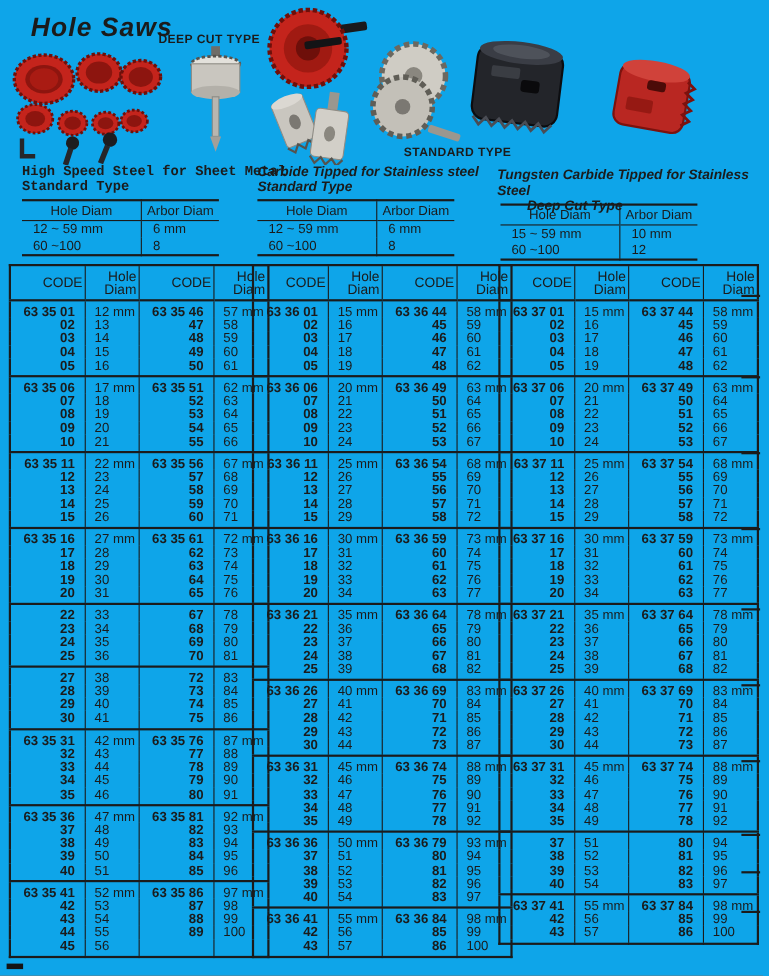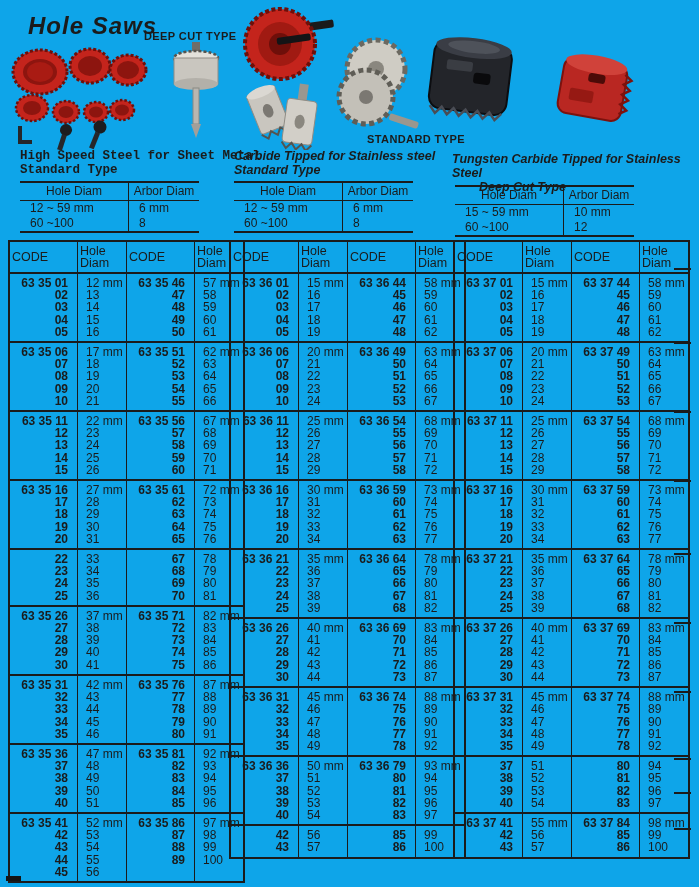--- a/index.html
+++ b/index.html
@@ -20,21 +20,21 @@
   table.spec{border-collapse:collapse;font-size:12px;line-height:13px;
              border-top:2px solid #1b1b1b;border-bottom:2px solid #1b1b1b;}
   table.spec th{font-weight:normal;border-bottom:1.5px solid #1b1b1b;padding:2px 4px;text-align:center;}
   table.spec td{padding:1px 4px 1px 10px;vertical-align:top;}
   table.spec .c2{border-left:1.5px solid #1b1b1b;}
   table.spec .w1{width:100px;} table.spec .w2{width:62px;}
   .spec1{left:20px;top:181px;} .spec2{left:234px;top:181px;} .spec3{left:455px;top:185px;}
 
   table.group-table{position:absolute;border-collapse:collapse;font-size:12px;line-height:12.2px;
                     border:2px solid #1b1b1b;}
-  table.group-table th{font-weight:normal;font-size:12.5px;height:30px;text-align:left;
+  table.group-table th{font-weight:normal;font-size:12.5px;height:30px;text-align:right;
                        vertical-align:middle;border-bottom:2px solid #1b1b1b;padding:0 2px;}
   table.group-table th.h-code{width:63px;}
   table.group-table th.h-diam{width:44px;}
   table.group-table th:nth-child(n+2), table.group-table td:nth-child(n+2){border-left:1.5px solid #1b1b1b;}
   table.group-table tbody{border-top:2px solid #1b1b1b;}
   table.group-table td{padding:0;height:12.2px;}
   table.group-table td.code{font-weight:bold;text-align:right;padding-right:9px;}
   table.group-table td.diam{text-align:left;padding-left:8px;}
   table.group-table tbody tr:first-child td{padding-top:3px;}
   table.group-table tbody tr:last-child td{padding-bottom:3px;}
@@ -390,26 +390,20 @@
         </tr>
         <tr>
           <td class="code">25</td>
           <td class="diam">36</td>
           <td class="code">70</td>
           <td class="diam">81</td>
         </tr>
       </tbody>
       <tbody>
         <tr>
-          <td class="code">63 35 26</td>
-          <td class="diam">37 mm</td>
-          <td class="code">63 35 71</td>
-          <td class="diam">82 mm</td>
-        </tr>
-        <tr>
           <td class="code">27</td>
           <td class="diam">38</td>
           <td class="code">72</td>
           <td class="diam">83</td>
         </tr>
         <tr>
           <td class="code">28</td>
           <td class="diam">39</td>
           <td class="code">73</td>
           <td class="diam">84</td>
@@ -783,20 +777,26 @@
           <td class="diam">96</td>
         </tr>
         <tr>
           <td class="code">40</td>
           <td class="diam">54</td>
           <td class="code">83</td>
           <td class="diam">97</td>
         </tr>
       </tbody>
       <tbody>
+        <tr>
+          <td class="code">63 36 41</td>
+          <td class="diam">55 mm</td>
+          <td class="code">63 36 84</td>
+          <td class="diam">98 mm</td>
+        </tr>
         <tr>
           <td class="code">42</td>
           <td class="diam">56</td>
           <td class="code">85</td>
           <td class="diam">99</td>
         </tr>
         <tr>
           <td class="code">43</td>
           <td class="diam">57</td>
           <td class="code">86</td>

——

• Your task
The lines above that hold "solid" are the result; show every one of them.

• Answer section
              border-top:2px solid #1b1b1b;border-bottom:2px solid #1b1b1b;}
   table.spec th{font-weight:normal;border-bottom:1.5px solid #1b1b1b;padding:2px 4px;text-align:center;}
   table.spec .c2{border-left:1.5px solid #1b1b1b;}
                     border:2px solid #1b1b1b;}
                        vertical-align:middle;border-bottom:2px solid #1b1b1b;padding:0 2px;}
   table.group-table th:nth-child(n+2), table.group-table td:nth-child(n+2){border-left:1.5px solid #1b1b1b;}
   table.group-table tbody{border-top:2px solid #1b1b1b;}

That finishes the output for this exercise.